IANA divides the port range into three groups. Well-known ports (0-1023): require root/administrator privileges to bind to, reserved for major services (HTTP/80, HTTPS/443, SSH/22). Registered ports (1024-49151): registered with IANA for specific services (PostgreSQL/5432, MongoDB/27017) but no privilege requirement. Dynamic/ephemeral (49152-65535): used for outbound client connections, no registration. The classification matters less for security than the actual service running, but well-known ports being unauthenticated is generally considered worse than registered ports because they are scanned first by attackers.
Yes — port scanning is trivial. Tools like nmap, masscan, RustScan can scan all 65,535 TCP ports across an entire IP range in minutes. Internet-wide scans by services like Shodan and Censys constantly map exposed ports across the public IPv4 space. If your service is on a public IP, assume it is in scan results within hours of going online. The right defence is not hiding ports (security through obscurity fails); it is hardening the services on those ports — current patches, strong authentication, MFA, monitoring, and network segmentation.

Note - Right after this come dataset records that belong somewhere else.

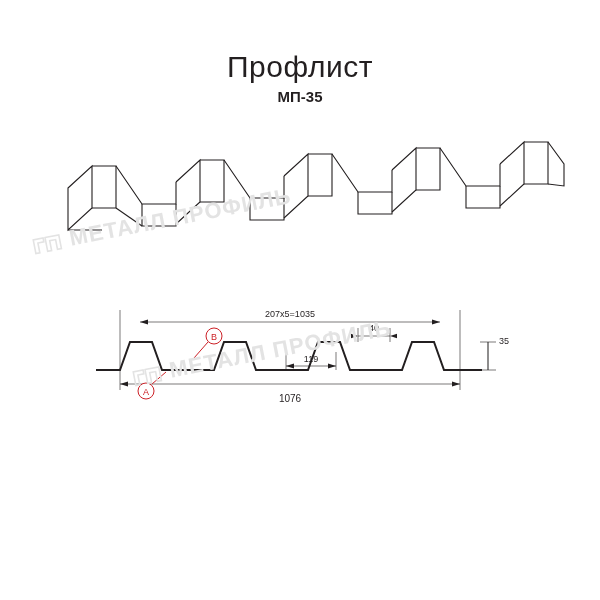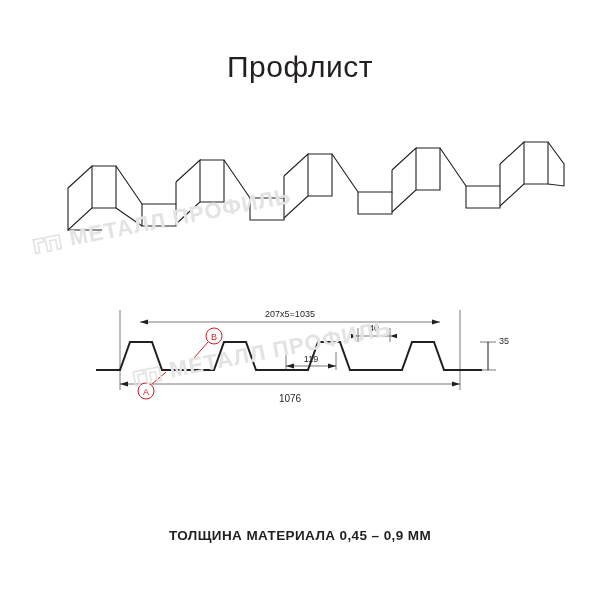--- a/index.html
+++ b/index.html
@@ -106,6 +106,7 @@
 <div class="page">
 
   <div class="title">Профлист</div>
+  <div class="subtitle">МП-35</div>
 
   <div class="iso-wrap">
     <svg width="540" height="130" viewBox="0 0 540 130">

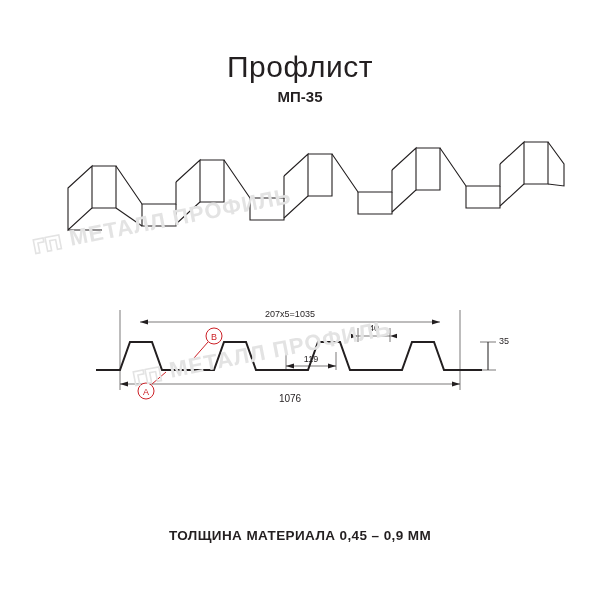--- a/index.html
+++ b/index.html
@@ -218,7 +218,6 @@
     </svg><span>МЕТАЛЛ ПРОФИЛЬ</span>
   </div>
 
-  <div class="footer">ТОЛЩИНА МАТЕРИАЛА 0,45 – 0,9 ММ</div>
 
 </div>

Port knocking is a technique where a service stays closed until a specific sequence of connection attempts to other ports is detected, then opens for the source IP. It adds a small obscurity layer that defeats opportunistic scanners but does not stop targeted attacks (the knock sequence is observable on the network). For SSH access specifically, port knocking can reduce log noise from automated bots; it does not replace strong authentication. For high-security access, modern alternatives like WireGuard VPN or zero-trust network access (ZTNA) are dramatically better than port knocking.
Changing SSH to a non-standard port (like 22222 or 50022) reduces opportunistic scanner traffic significantly — automated bots often only check port 22, and finding nothing there move on. This is obscurity, not security: any targeted attacker scans all ports anyway. The benefit is operational (cleaner logs, less brute-force noise) not actually-security (a determined attacker still finds your SSH). For real SSH security, use SSH key authentication, disable password auth, restrict by source IP via firewall, and consider behind-VPN access. Port change alone is not enough.
Historically: SMB (445) and RDP (3389) — both have repeatedly produced wormable internet-exploitable vulnerabilities (EternalBlue/WannaCry on 445, BlueKeep on 3389). Both should never be exposed to the internet directly under any circumstances; if remote access is needed, route through VPN or zero-trust gateway. Other high-risk exposures: database ports (3306, 5432, 1433, 27017) — every year there are massive breaches from databases left publicly exposed with default or no authentication. Database ports should be firewall-blocked from the public internet by default; access via application servers in a private network only.
The base port assignments (which port runs which service) are largely stable — IANA assignments do not change often. Risk classifications and attack-trend annotations get updated when notable new vulnerabilities or attack patterns emerge in the security industry. Major updates typically happen annually or in response to significant events (a new wormable vulnerability, a class of attacks getting popular). For a specific port detail page (linked from each card), check the page directly for the most current annotations.